As much as this adventure may seem like a ‘cool-thing,’ there is always a little trepidation involved. Shamans such as Anselmo carry great spirit power. Healing or harming is the same power; it is only the intention of the shaman that is different. Run across the wrong shaman and you may regret it.
It was dusk when Anselmo began the ceremony. Certain things may not be put into print but I will give an over-view of the ceremony. Basically, it involved Anselmo doing prayers, lighting candles and pouring himself and each of us a shot of posh—sugar-cane liquor. It would be easy to understand that “a shot of posh may be a blessing on a cold winter’s night, but by the time the cup bearer[i] brings the ninth round, the gift has become a burden. The participants in a curing ceremony consume posh for the same reason they burn candles—it is a gift for the saints and Ancestors. Posh is considered a powerful healing substance and also a cause of sickness, for the hangovers are unbearable. Everyone who drinks offers the spirit of all that is joyous and terrible in life.”
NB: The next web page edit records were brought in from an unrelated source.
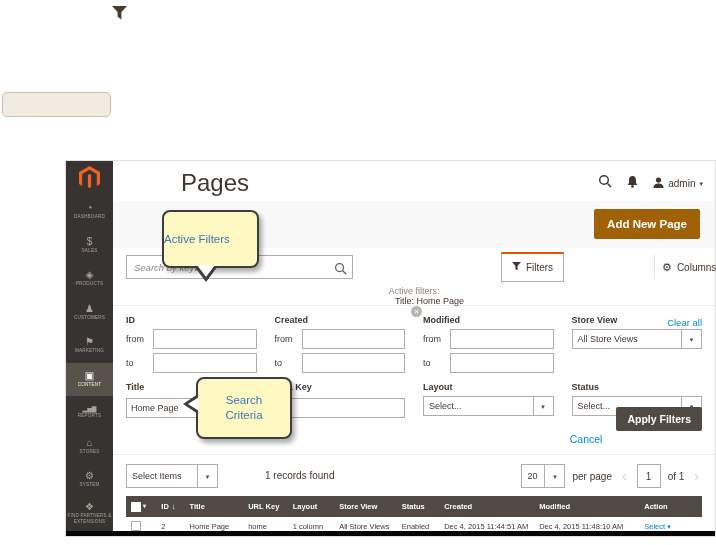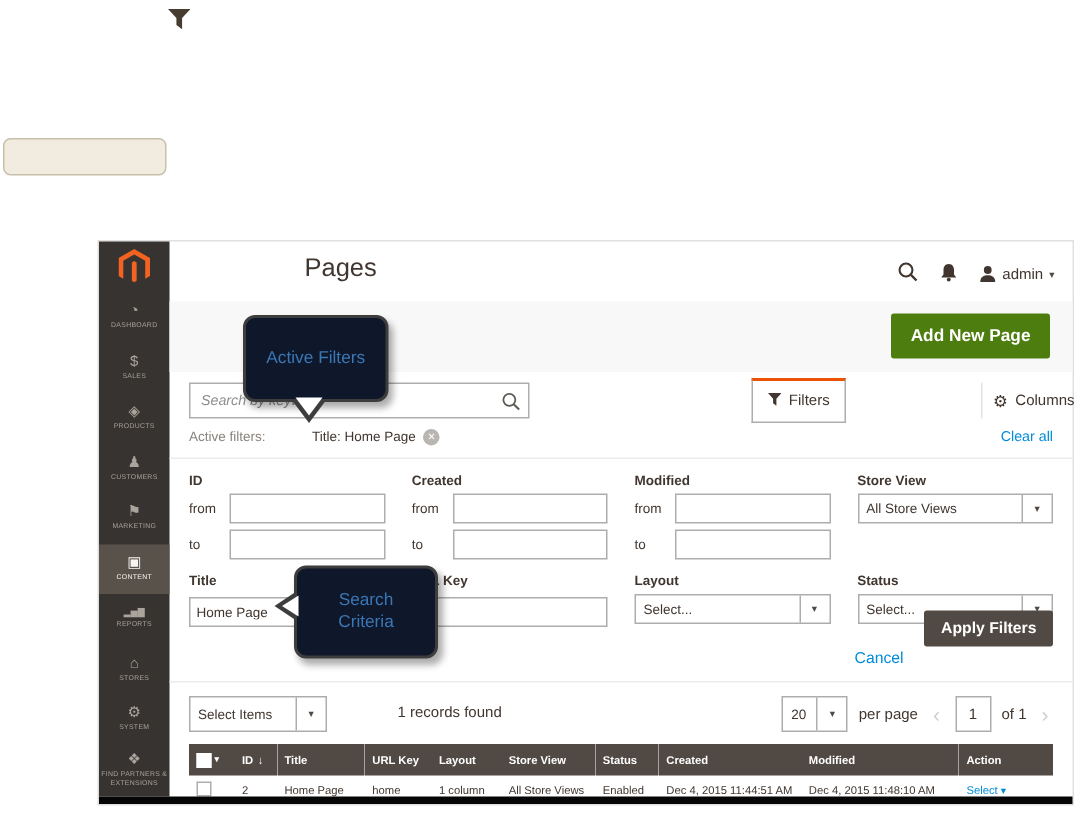--- a/index.html
+++ b/index.html
@@ -27,49 +27,49 @@
     height:33.5px; display:flex; flex-direction:column; align-items:center; justify-content:center;
     gap:1px; color:#a6a099; cursor:default;
   }
   .nav-item .ni-icon { font-size:10px; line-height:1; color:#aba49c; }
   .nav-item .ni-label { font-size:4.6px; letter-spacing:.2px; text-align:center; line-height:1.35; padding:0 1px; }
   .nav-item.selected { background:#59524b; }
   .nav-item.selected .ni-icon, .nav-item.selected .ni-label { color:#f7f3ee; }
   
   .main { position:absolute; left:47px; top:0; right:0; bottom:5px; }
   .app-header { height:40px; position:relative; }
-  .page-title { position:absolute; left:90px; top:8px; font-size:17px; color:#41362f; }
+  .page-title { position:absolute; left:68px; top:8px; font-size:24px; color:#41362f; }
   .hdr-icons { position:absolute; right:12px; top:13px; display:flex; align-items:center; gap:15px; }
   .admin-ctl { display:flex; gap:4px; align-items:center; font-size:10px; color:#41362f; }
   .caret { font-size:7px; color:#514943; line-height:1; }
   .band { height:47px; background:#f8f8f8; position:relative; }
   .add-btn {
     position:absolute; right:15px; top:8px; height:30px; line-height:30px; padding:0 13px;
-    background:#4d7c0f; color:#fff; font-size:11.5px; font-weight:bold; border-radius:2px;
+    background:#a16207; color:#fff; font-size:11.5px; font-weight:bold; border-radius:2px;
   }
   
   .search-row { height:38px; position:relative; }
   .search-box { position:absolute; left:13px; top:7px; width:227px; height:24px; border:1px solid #adadad; box-sizing:border-box; background:#fff; }
   .search-box input {
     width:100%; height:100%; border:0; outline:none; padding:0 26px 0 7px; box-sizing:border-box;
     font-size:9.5px; font-style:italic; color:#555; font-family:inherit; background:transparent;
   }
   .search-box input::placeholder { color:#8d8d8d; font-style:italic; opacity:1; }
   .search-glyph { position:absolute; right:5px; top:5px; }
   .filters-btn {
     position:absolute; left:388px; top:4px; width:63px; height:30px; box-sizing:border-box;
     border:1px solid #adadad; border-top:2px solid #eb5202; background:#fff;
     display:flex; align-items:center; justify-content:center; gap:5px; font-size:10px; color:#41362f;
   }
   .view-ctl { position:absolute; top:0; height:38px; display:flex; align-items:center; gap:5px; font-size:10px; color:#41362f; }
   #default-view { left:463px; }
   #columns-ctl { left:549px; }
   .vdiv { position:absolute; top:7px; height:24px; width:1px; background:#e3e3e3; }
   
-  .af-row { height:19px; display:flex; padding:0 13px; border-bottom:1px solid #ececec; font-size:9px; }
+  .af-row { height:19px; display:flex; align-items:center; padding:0 13px; border-bottom:1px solid #ececec; font-size:9px;flex-direction:column; }
   .af-label { color:#8a837d; }
   .af-chip { color:#41362f; margin-left:31px; }
   .af-close {
     width:11px; height:11px; border-radius:50%; background:#b9b5b1; color:#fff;
     font-size:6.5px; line-height:11px; text-align:center; margin-left:5px;
   }
   .clear-all { margin-left:auto; color:#008bdb; font-size:9.5px; }
   
   .filter-panel { height:149px; position:relative; padding:0 13px; box-sizing:border-box; border-bottom:1px solid #ececec; }
   .fgrid { display:grid; grid-template-columns:repeat(4,1fr); column-gap:18px; }
@@ -101,22 +101,22 @@
   .grid th { background:#514943; color:#fff; font-size:7.5px; text-align:left; padding:0 5px; height:21px; font-weight:bold; white-space:nowrap; overflow:hidden; }
   .grid td { font-size:7.5px; color:#41362f; padding:0 5px; height:18px; border-bottom:1px solid #e8e8e8; white-space:nowrap; overflow:hidden; }
   .cb { width:10px; height:10px; border:1px solid #adadad; background:#fff; display:inline-block; vertical-align:middle; box-sizing:border-box; }
   th .cb { border-color:#fff; }
   th .caret { color:#fff; font-size:6px; margin-left:2px; }
   .sort { font-size:7.5px; margin-left:3px; }
   .action-link { color:#008bdb; }
   .action-link .caret { color:#008bdb; margin-left:2px; }
   
   .callout {
-    position:absolute; z-index:5; background:#0f172a; border:2px solid #3d3d3d; border-radius:8px;
-    box-shadow:3px 4px 5px rgba(0,0,0,.33); display:flex; align-items:center; justify-content:center;
+    position:absolute; z-index:5; background:#fef9c3; border:2px solid #3d3d3d; border-radius:8px;
+    box-shadow:3px 4px 5px rgba(0,0,0,.33); display:flex; align-items:center; 
     text-align:center; color:#3a77b5; font-size:11.5px; line-height:1.3; box-sizing:border-box;
   }
   #co-af { left:162px; top:210px; width:97px; height:58px; }
   #co-af::before { content:""; position:absolute; bottom:-16px; left:30px; border-left:12px solid transparent; border-right:12px solid transparent; border-top:16px solid #3d3d3d; }
   #co-af::after  { content:""; position:absolute; bottom:-11px; left:33px; border-left:9px solid transparent; border-right:9px solid transparent; border-top:12px solid #fff; }
   #co-sc { left:196px; top:377px; width:96px; height:62px; padding:0 12px; }
   #co-sc::before { content:""; position:absolute; left:-15px; top:15px; border-top:10px solid transparent; border-bottom:10px solid transparent; border-right:15px solid #3d3d3d; }
   #co-sc::after  { content:""; position:absolute; left:-10px; top:18px; border-top:7px solid transparent; border-bottom:7px solid transparent; border-right:11px solid #fff; }
 </style>
 </head>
For double nine rounds we each drank a shot of posh, sometimes more, while Anselmo lit candles and prayed. He would do a candle for each of us by dripping the wax of the lit candle onto the floor and then seat the candle into the soft but hardening wax. After so much posh, you would think that we would have been drunk. But the opposite was true. My senses were heightened and so was my perception of past, present and future. After the completion of the ceremony and before we departed, Anselmo looked at me with the sternness of a master and said, “Stop seeking, you have the power, go help others.”
[i] Usually an assistant to the shaman pours the shots of posh, but since it was only the three of us, Anselmo did the pouring.